Chrome extension: https://chrome.google.com/webstore/detail/recipe-filter/ahlc...

Source: https://github.com/sean-public/RecipeFilter

Video demo & explanation: https://youtu.be/3Xq1p10f3v4


This is awesome and will save me a lot of time. Thanks!


Wow, I hadn't made that connection! I just kept wondering why all recipe sites had devolved into fiendishly consistent kind of stupid.


> Google sees you spent more time on the site (i.e. wasted scrolling) and thinks you were more 'engaged.'

That seems specious. By that reasoning we could predict long form articles would triumph over short ones, but that doesn't bear out.

It seems just as plausible that there's a population of readers that do like those terrible rambling stories and tend to be more loyal to a site if they do, vs a large population who will just click on whatever recipes show up at the top of the search results with a reasonable sounding recipe name.

Recipe sites also rip each other off all the time, and it would be difficult to tell where the authoritative source of a recipe was. The personal story part is harder to rip off without being caught as a scraper (and may then boost your SEO prospects).


No one scrolls to the end of a long form article to get a recipe. Instead, they just close the tab and say "too long; didn't read."

Your other point are good though.


> No one scrolls to the end of a long form article to get a recipe.

I highly doubt this is true. Scrolling to the bottom of a page is a very low cost to pay for a recipe.


That was an explanation of why long articles that don't have recipes at the end aren't consistently ranked higher than short articles that don't have recipes at the end.


Ah, I see how I completely misread that. Thanks for clarifying!


You don't care about how that cookie recipe that only uses four ingredients changed their whole live and how their children just love it and the whole office goes nuts when they bring them in?

Yeah I don't either, I just wanna know how to make the damn cookie.


I guess it is up to you to define your metric to be measured and to be optimized. To define the right metric and targets is not easy and probably is business-specific, i.e., is not the same for every business.


Seriously, +1 to this. Defining key metrics is something where you should sit down with a data scientist that is familiar with your domain. In my experience, the problem isn't that people can't A/B test, they don't know what to test or how to determine if an experiment was "successful".


You are right. Another detail is to find a metric which is meaningful in long term, e.g., the one which is in line with long-term happiness of your customers.


My user experience has continually depreciated on google and most websites the last few years.


Gradient Decent aims to please the average consumer, which often is not what is in-demand in the market place.

Had Henry Ford used ML he would've invented a faster horse.


That mademe laugh, but true.


When I look at the all the flashy stuff Apple is planning on jamming into MacOS and iOS this fall, I expect the same will happen with my UX on those platforms. Who needs these features?


It depends on your goal. If you want to show more ads for longer, it's the local maxima of profit. If you want to provide something like a quick reference guide, then yes, it's terrible. Instead of optimizing for some arbitrary metric you should focus on doing whatever you're doing right.

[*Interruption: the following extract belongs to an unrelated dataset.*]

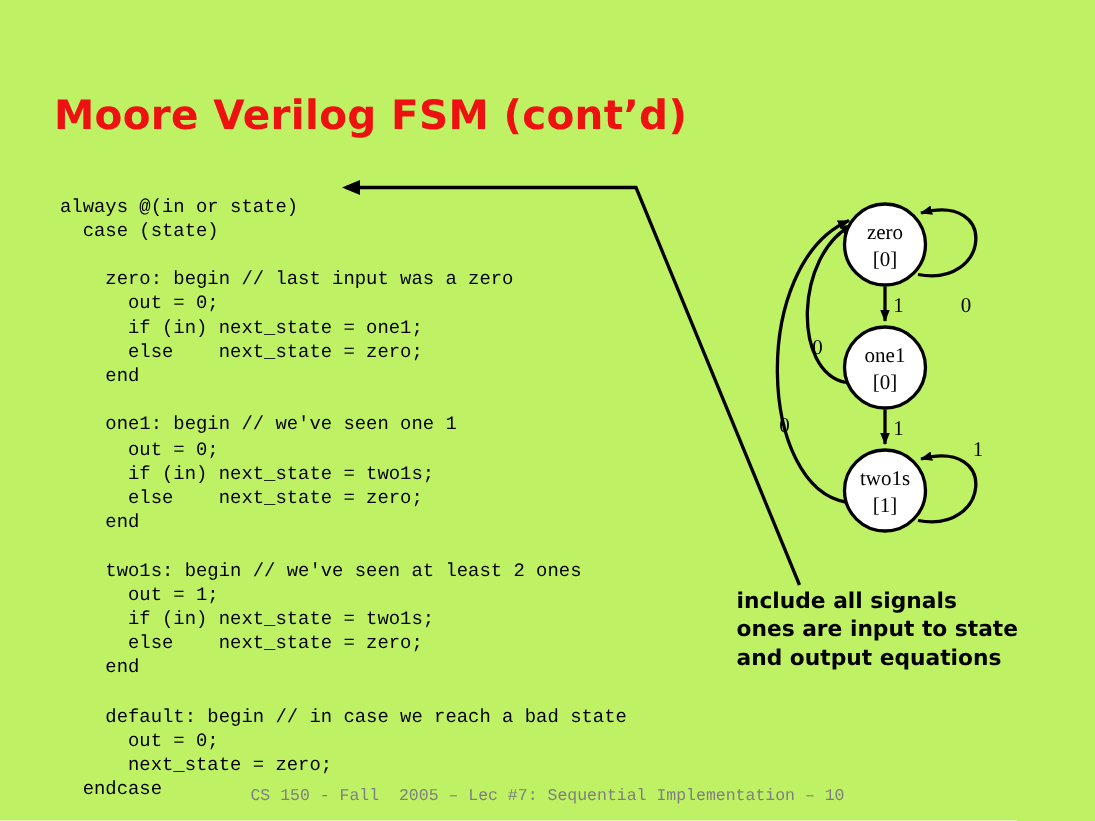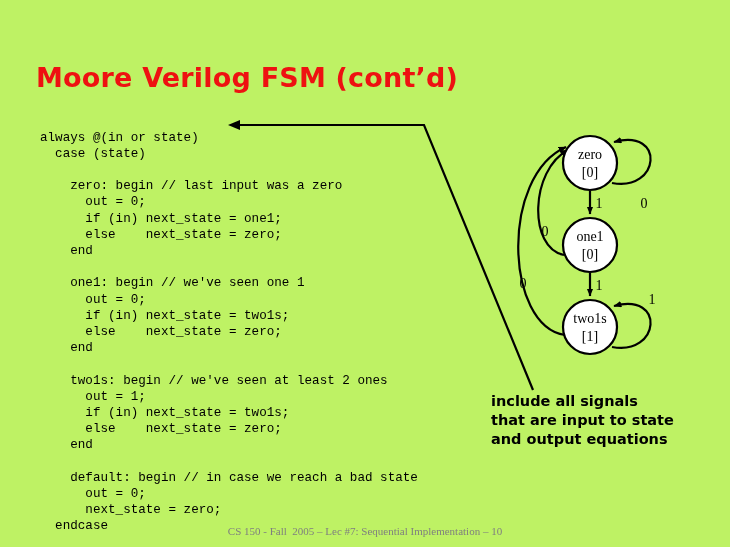"include all signals" div { text: that -> ones }
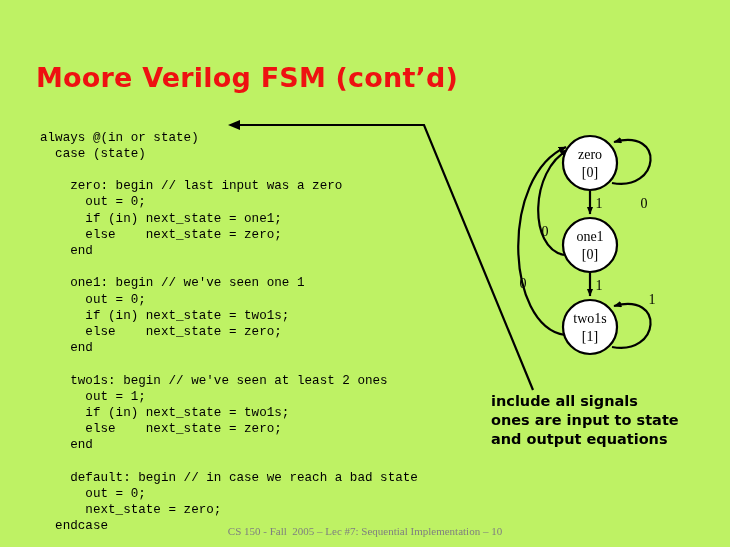"CS 150 - Fall 2005" #footer { font-family: Liberation Serif, serif -> Liberation Mono, monospace }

Behavioral analytics on user interaction can help you fix a bad design but shouldn't matter that much.


Not necessarily - if I have a website that is trying to offer information to people about something, then it's better for everyone if it's more navigable/undersatandable, which session length / clicks might be a proxy for.

That said, it certainly can be.


If your users find what they need right away, session times will go down.


And perhaps total and unique visits will increase as they share it with others. At least, I wish it were that way.


If session times go down, there is a lower chance users will notice the ads, and Google wants them to see the ads.


This is a freemium product. There's an enterprise upgrade that costs about 10k per year I believe. It's nice though, I use it on my site.


Additionally a freemium product where Google can steal all your ideas because you just gave them the license.

(not necessarily true, but it has happened before with YouTube)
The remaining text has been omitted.